Off-beat thriller has four teens smoking pot and goofing around and when the roughhousing gets a little out of hand, one of the teens (Max Talisman) is accidentally killed. The story then focuses on best friends Josh (Charlie Tahan) and Zach (Owen Campbell) as the emotional strain of covering up the boy’s death starts to tear their friendship apart and change the youths drastically. Add in the presence of a pretty mutual love interest (Elizabeth Cappuccino) and the situation may once again become deadly.

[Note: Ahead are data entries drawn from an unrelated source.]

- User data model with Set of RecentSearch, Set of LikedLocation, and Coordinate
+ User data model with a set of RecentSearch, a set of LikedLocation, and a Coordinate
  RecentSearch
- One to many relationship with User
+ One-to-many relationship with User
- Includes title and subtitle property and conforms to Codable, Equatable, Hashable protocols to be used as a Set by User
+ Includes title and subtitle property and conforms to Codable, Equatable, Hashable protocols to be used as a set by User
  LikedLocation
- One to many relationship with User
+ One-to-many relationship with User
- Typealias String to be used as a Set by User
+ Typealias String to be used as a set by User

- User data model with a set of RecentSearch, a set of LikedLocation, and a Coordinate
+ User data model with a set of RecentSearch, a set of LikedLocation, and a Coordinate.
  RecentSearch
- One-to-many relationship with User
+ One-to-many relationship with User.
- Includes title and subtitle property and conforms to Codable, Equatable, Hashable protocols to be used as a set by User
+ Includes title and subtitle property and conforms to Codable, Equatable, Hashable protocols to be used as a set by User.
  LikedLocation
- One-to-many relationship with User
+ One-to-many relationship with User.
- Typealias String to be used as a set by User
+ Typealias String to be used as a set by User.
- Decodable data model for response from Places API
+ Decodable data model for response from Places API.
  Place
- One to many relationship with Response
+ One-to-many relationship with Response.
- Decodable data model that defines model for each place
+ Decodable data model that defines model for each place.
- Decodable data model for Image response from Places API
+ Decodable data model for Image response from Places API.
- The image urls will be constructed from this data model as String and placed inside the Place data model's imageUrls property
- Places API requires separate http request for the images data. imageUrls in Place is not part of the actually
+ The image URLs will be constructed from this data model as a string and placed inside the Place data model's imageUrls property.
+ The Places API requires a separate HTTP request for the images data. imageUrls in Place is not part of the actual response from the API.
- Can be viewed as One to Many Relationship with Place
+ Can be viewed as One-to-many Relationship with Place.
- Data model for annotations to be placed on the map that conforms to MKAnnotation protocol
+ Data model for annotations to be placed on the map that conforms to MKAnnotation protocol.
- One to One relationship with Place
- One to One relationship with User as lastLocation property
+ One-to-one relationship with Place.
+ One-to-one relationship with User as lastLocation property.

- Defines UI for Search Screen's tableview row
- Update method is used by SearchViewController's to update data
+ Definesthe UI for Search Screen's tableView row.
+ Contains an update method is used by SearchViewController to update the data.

Film is directed with a refreshing low-key style by Kevin Phillips from a script by Ben Collins and Luke Piotrowski, who wrote Siren. It’s a tense little movie that portrays not only the awkwardness of teen emotions very well, but the unraveling of not being able to handle something tragic. Josh and Zach react in different ways which pushes them toward a volatile situation. It’s a slow burn, but one worth watching. The last act violence seems s little over-the-top compared to the quieter nature of the rest of the film, but works in the context of teenagers dealing with emotions that would challenge most adults. The young cast of mostly unknowns (Tahan was in The Harvest) are very good and the leads in particular show potential. An atmospheric and occasionally disturbing thriller. Also stars Sawyer Barth as the fourth teen in the scenario, Charlie.